Data protection laws (the UK GDPR and Data Protection Act 2018) and the Privacy and Electronic Communications Regulations 2003 (PECR) impose limitations on direct marketing carried out by organisations. Specific messages sent to people in compliance with a regulator’s request (referred to as “regulatory communications” in the guidance) are unlikely to count as direct marketing, unless such communications promote a particular product or service.
The guidance applies to organisations operating in regulated industries such as finance, pensions, communications, or energy. A regulatory communication is unlikely to be considered direct marketing if it is:
- conveyed in a neutral tone, without active promotion or encouragement
- solely for the people’s benefit
- against the interests of the sender, and
- only motivated by the need to comply with a regulatory requirement.
For example, a regulatory communication message that provides prior notice of changes to terms and conditions or reminds customers of contact information if they are struggling with payments is less likely to be direct marketing.
However, the ICO emphasised that it is important to assess the specific circumstances and details of the message rather than adopting a ‘one size fits all’ approach.

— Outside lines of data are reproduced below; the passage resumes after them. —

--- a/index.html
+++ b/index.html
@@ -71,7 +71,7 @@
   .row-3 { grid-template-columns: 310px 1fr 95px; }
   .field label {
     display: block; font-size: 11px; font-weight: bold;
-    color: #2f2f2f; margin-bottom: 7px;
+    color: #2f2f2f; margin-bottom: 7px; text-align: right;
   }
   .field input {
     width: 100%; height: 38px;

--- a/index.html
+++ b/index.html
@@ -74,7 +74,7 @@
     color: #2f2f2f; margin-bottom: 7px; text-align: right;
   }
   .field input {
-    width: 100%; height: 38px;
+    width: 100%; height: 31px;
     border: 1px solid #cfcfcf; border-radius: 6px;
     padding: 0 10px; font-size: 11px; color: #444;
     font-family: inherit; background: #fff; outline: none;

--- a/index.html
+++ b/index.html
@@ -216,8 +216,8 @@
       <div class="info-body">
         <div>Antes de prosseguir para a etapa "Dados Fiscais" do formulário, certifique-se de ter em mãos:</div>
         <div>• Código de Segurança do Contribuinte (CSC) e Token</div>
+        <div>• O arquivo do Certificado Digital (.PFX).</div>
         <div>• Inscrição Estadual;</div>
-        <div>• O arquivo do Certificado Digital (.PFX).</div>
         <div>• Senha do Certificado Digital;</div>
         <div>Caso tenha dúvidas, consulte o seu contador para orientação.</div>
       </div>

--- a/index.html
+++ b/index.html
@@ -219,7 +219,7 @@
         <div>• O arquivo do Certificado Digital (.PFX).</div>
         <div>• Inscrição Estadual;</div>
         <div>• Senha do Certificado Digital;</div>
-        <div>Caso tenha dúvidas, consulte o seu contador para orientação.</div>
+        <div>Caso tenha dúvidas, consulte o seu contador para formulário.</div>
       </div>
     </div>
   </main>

If marketing is not the main purpose of communication but the communication contains elements of marketing, then it would still be deemed as direct marketing.
Why is this important?
Even though regulators consider people’s interests when requiring their sectors to send regulatory communications, the ICO guidance highlights that organisations have the responsibility to assess whether a message constitutes a direct marketing message and comply with appropriate rules. They must allow people the absolute right to opt out of communication and ensure that electronic messages comply with PECR provisions.
Any practical tips?
When delivering a regulatory communication, businesses must assess necessity and proportionality. They should consider if a specific purpose of the message can be achieved via “less intrusive means” such as displaying it on a website or social media. Additionally, organisations can choose to communicate the message to customers if they call their helpline, through television, radio or streaming services. The hypothetical examples are helpful in deciding whether a regulatory communication is likely to be direct marketing.